Longevidade autêntica: como viver com felicidade e bem-estar?

Uma das principais perguntas que recebo é: “quando ir ao geriatra?” E respondo: “eu fui com 13 anos”.

Acredito que podemos viver e não só sobreviver. Claro que a pessoa não precisa ir ao geriatra com 13 anos, mas por que não se amar e se cuidar em qualquer idade (mesmo que ache que seja cedo ou tarde demais)?

Afinal, nós começamos a envelhecer a partir do momento que passamos a existir, mesmo que esse processo se acentue principalmente depois dos 30 anos de idade. Por isso, precisamos nos cuidar ao longo de toda a vida. Se deixarmos para depois dos 60 ou 80 anos, já podemos ter perdido grande parte de nossa reserva funcional. Mas nunca é tarde.

Como médica, fui ensinada a cuidar da doença, mas como geriatra sou uma especialista em sutileza e complexidade, como diria Hazzard.

Envelhecimento é de fato uma ciência complexa. O processo de senescência é o desgaste natural do nosso corpo ao longo do tempo. E com ele vêm as alterações normais do envelhecimento, com diminuição da capacidade de homeostase. Ainda que aumente a chance de ter doenças, essas não são normais do envelhecimento em si e sim da senilidade.
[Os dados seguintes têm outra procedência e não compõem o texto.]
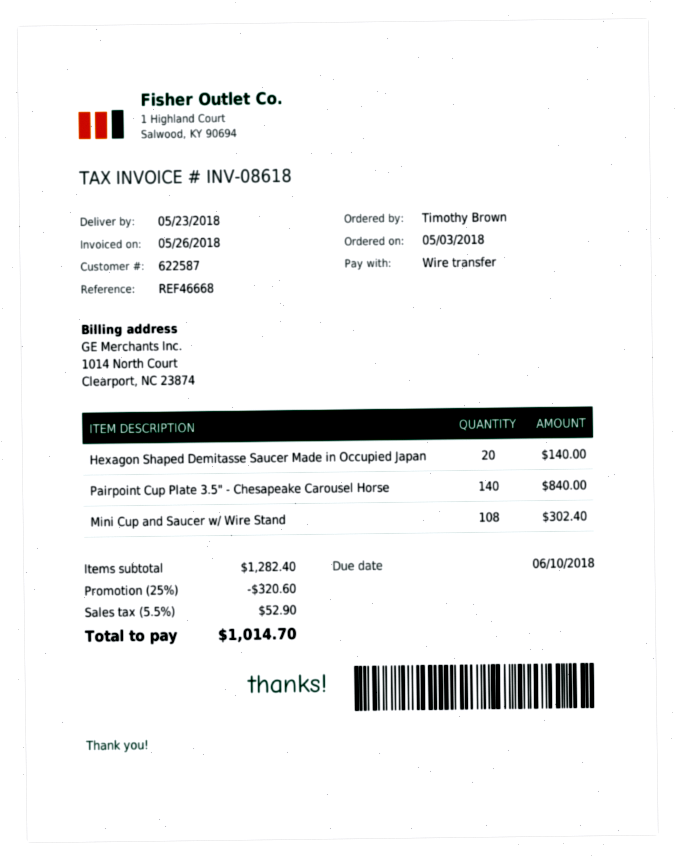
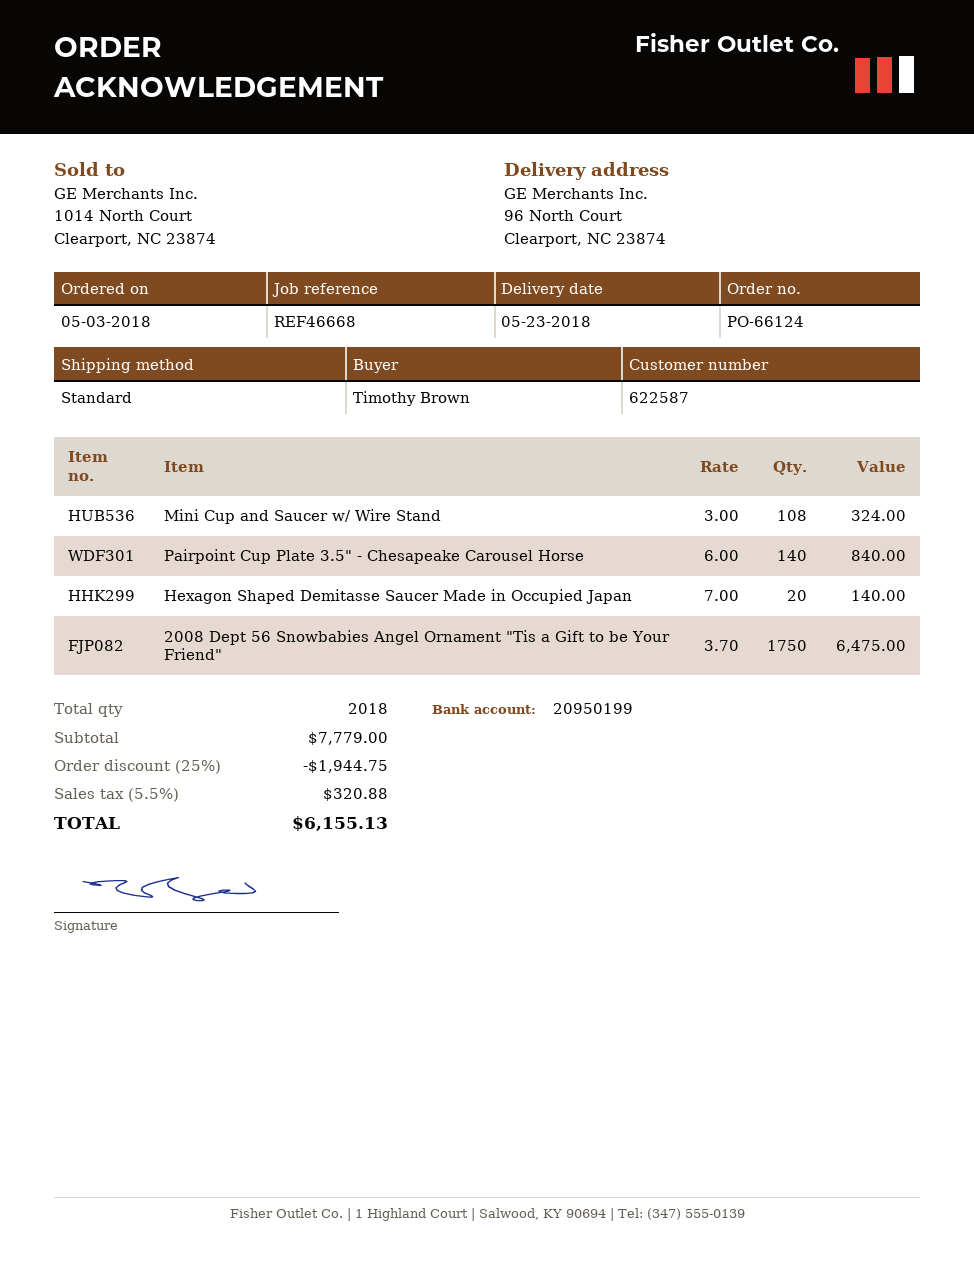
Mini Cup and Saucer w/ Wire Stand: 108 for 302.40 -> 108 for 324.00
2008 Dept 56 Snowbabies Angel Ornament "Tis a Gift to be Your Friend": none -> 1750 for 6475.00
subtotal: 1282.40 -> 7779.00
discount: 25% = 320.60 -> 25% = 1944.75
tax: 5.5% = 52.90 -> 5.5% = 320.88
total: 1014.70 -> 6155.13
Para exemplificar: 35% dos fatores de risco de demência são potencialmente preveníveis. Não só pelas doenças que aparecem mais tardiamente, como hipertensão e diabetes, mas também por condições que se desenvolvem na meia-idade, como perda auditiva, que responde por 9% das causas potencialmente modificáveis. Há ainda fatores que, apesar de se situarem no início da vida, podem ter grande impacto na chance de desenvolver demência, como a baixa educação, que corresponde a 8%.(1)
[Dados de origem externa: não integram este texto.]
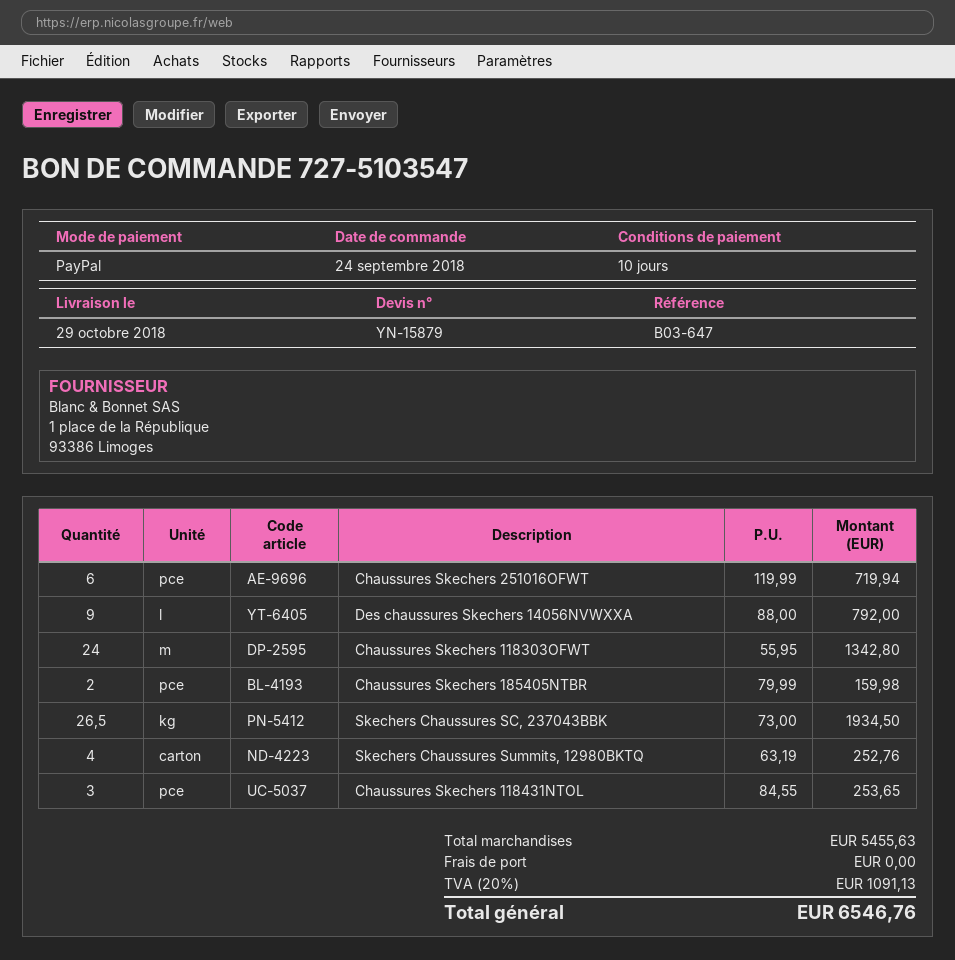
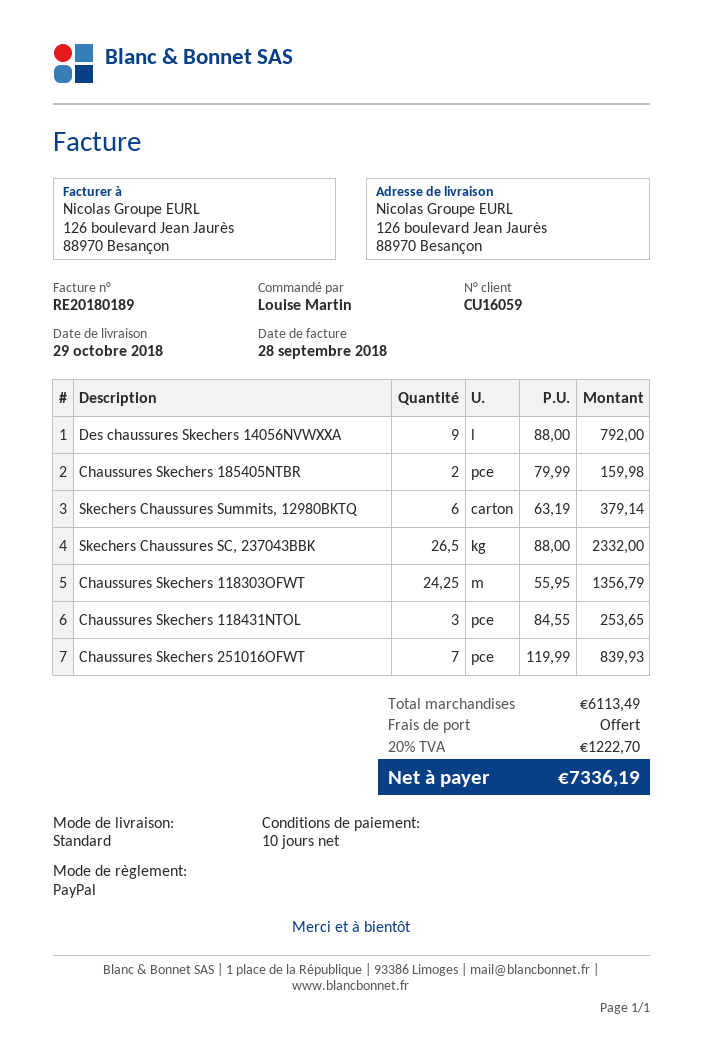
Chaussures Skechers 251016OFWT: 6 x 119.99 = 719.94 -> 7 x 119.99 = 839.93
Chaussures Skechers 118303OFWT: 24 x 55.95 = 1342.80 -> 24.25 x 55.95 = 1356.79
Skechers Chaussures SC, 237043BBK: 26.5 x 73.00 = 1934.50 -> 26.5 x 88.00 = 2332.00
Skechers Chaussures Summits, 12980BKTQ: 4 x 63.19 = 252.76 -> 6 x 63.19 = 379.14
subtotal: 5455.63 -> 6113.49
tax: 20% = 1091.13 -> 20% = 1222.70
total: 6546.76 -> 7336.19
Sempre me incomodou a ideia de cuidar só de doenças, porque parece que se está enxugando gelo. De fato, concordo com Path Adams quando diz que “ao cuidar de uma doença, você pode ganhar ou perder. Ao cuidar de uma pessoa, você sempre ganha!”.

Por isso, acredito que a união da geriatria com a medicina integrativa é o casamento perfeito. Eu sempre soube que queria cuidar da pessoa como um todo ao longo da vida, mas não sabia o nome disso.
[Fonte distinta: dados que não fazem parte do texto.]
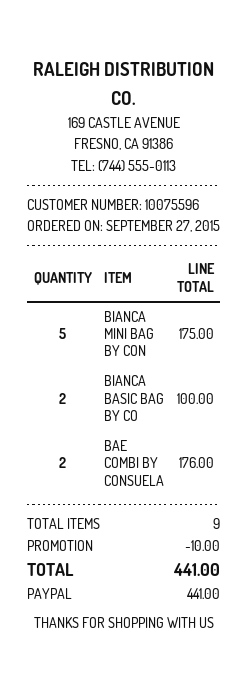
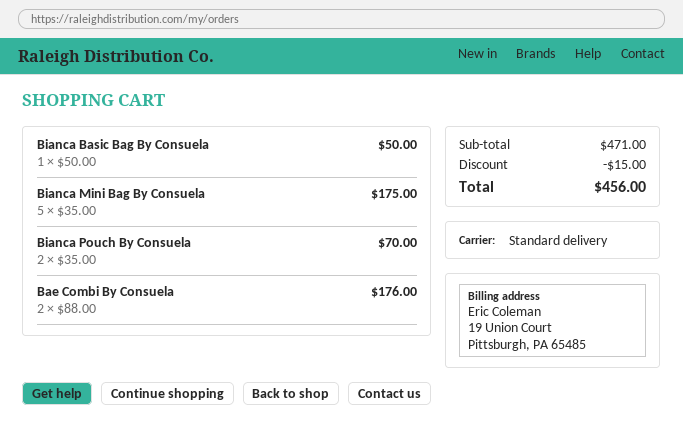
BIANCA BASIC BAG BY CO: 2 for 100.00 -> 1 for 50.00
Bianca Pouch By Consuela: none -> 2 for 70.00
discount: 10.00 -> 15.00
total: 441.00 -> 456.00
Desde a faculdade, participava de todas as extensões acadêmicas que envolvessem humanização, mas no internato e na residência me vi no automático de plantões, perdendo conexão com meu propósito.

O estopim aconteceu quando um senhor foi internado na terapia intensiva para fazer um exame invasivo de um câncer avançado com prognóstico reservado. Não pude aceitar aquela situação, pois sabia que devia existir uma forma de cuidar pelo lado positivo, o da saúde, bem-estar e felicidade. Foi pesquisando alternativas para esse senhor frágil que descobri o termo medicina e saúde integrativa.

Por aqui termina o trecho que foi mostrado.